# Decals



## LabradorBob (Nov 6, 2013)

Hello,
My name is Harold Reese,I am new here and to pen turning.
Something i am getting ready to try on one of my wood pens.
I experimented with transfering images while building a picnic table.
and hope it will work as well on pens.
The images are simple printed on standard printer paper,turned upside down taped on one edge and then ironed on.
The trick is it has to be a laser printer. They use a powder!
I hope it is ok to post the pictures as they came out on the picnic table.
it was finishes with urethane with no spreading of the image.


----------



## dwarmbrodt (Nov 6, 2013)

Welcome, and keep us posted!


----------



## Dale Allen (Nov 6, 2013)

Nice!  It should be interesting trying to iron it on a round tube!  I'll be watching this thread.

BTW, welcome aboard!


----------



## LagniappeRob (Nov 6, 2013)

PSI carries an "iron" to do this on small things:  Wood Imprinting Set at Penn State Industries

I've always wondered how well it works. Can't wait to see it on pens.


----------



## LabradorBob (Nov 7, 2013)

LagniappeRob said:


> PSI carries an "iron" to do this on small things: Wood Imprinting Set at Penn State Industries
> 
> I've always wondered how well it works.
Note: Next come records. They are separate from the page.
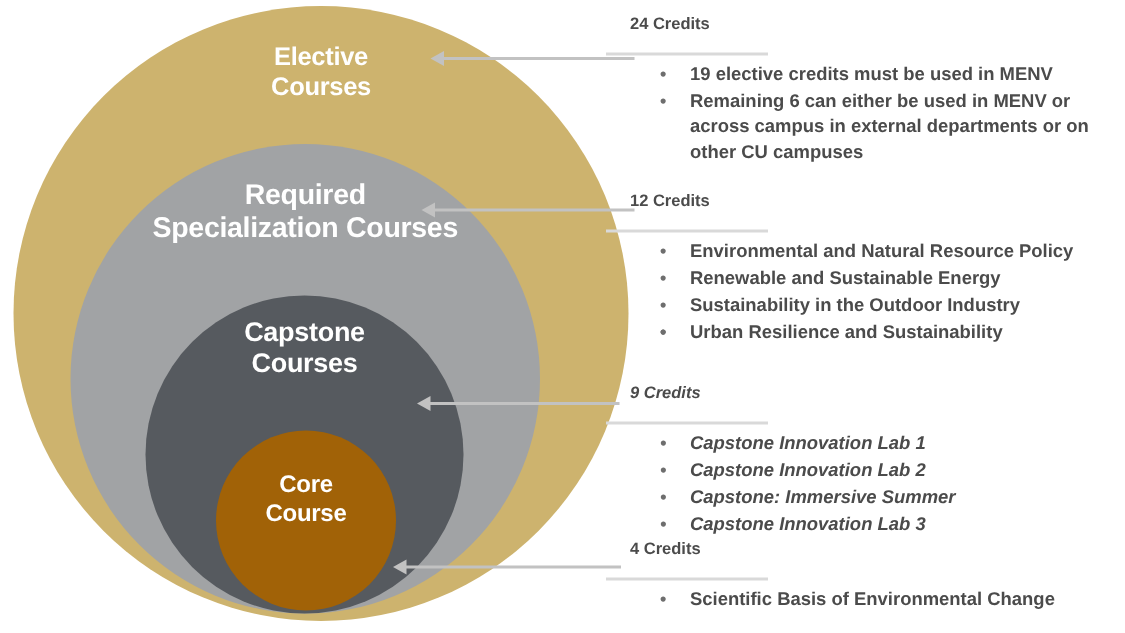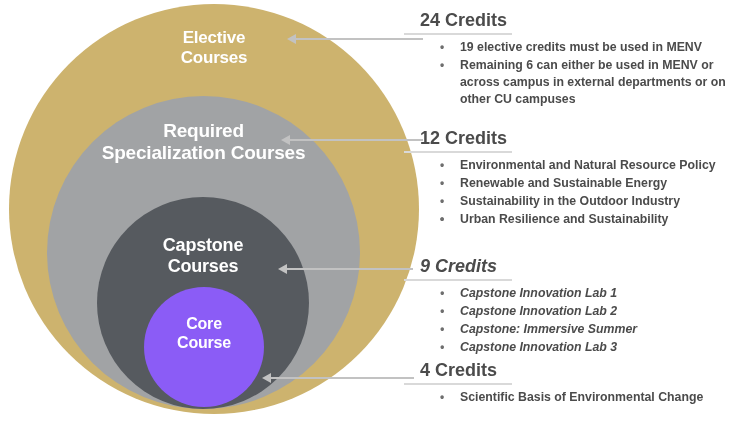"24 Credits" .credit-heading { font-size: 18px -> 11px; padding: 0 0 2px 6px -> 0 0 13px 6px }
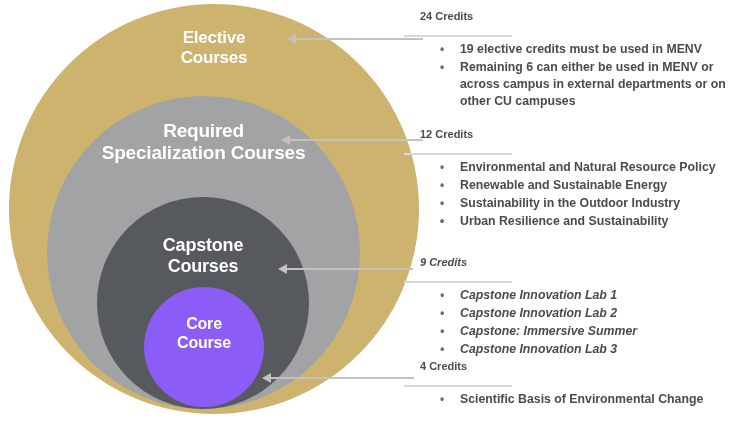"Capstone" #label-capstone { top: 38px -> 14px }
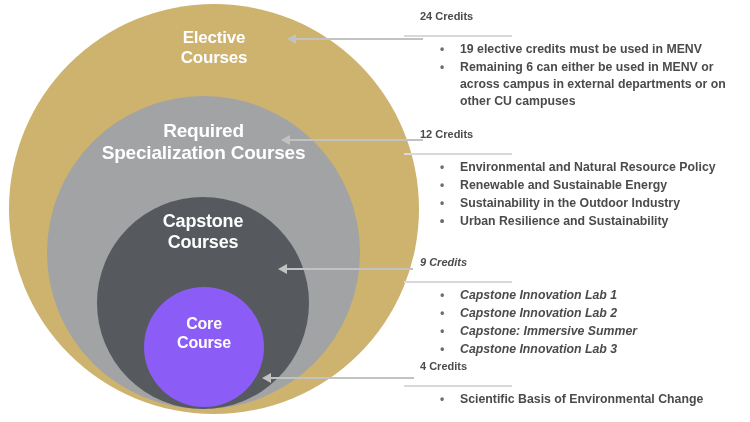"Core" #ring-core { background: #8b5cf6 -> #a16207 }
Can't wait to see it on pens.


 I turned a piece of red cedar down to 3/4" and ironed a name on it.
pen sized soon.


----------



## Dale Allen (Nov 7, 2013)

Oh OK, blank off the lathe and roll the blank under the iron.
Duh, silly me!


----------



## William Menard (Nov 8, 2013)

I was also thinking maybe you can use a wood burner that has one of its shader tips to iron the print to the pen blank


----------



## hagemierj (Mar 6, 2014)

Question... what are you using to create the decal?  

I get the heat transfer and even the laser ink requirement, but what are you using/how are you creating the image and what are you printing on??

Thanks,

J


----------



## firewhatfire (Mar 6, 2014)

lets see a demo


----------



## kruzzer (Mar 6, 2014)

I really like the look of the images.  Now I know they make color laser printers... I wonder how that would work??


----------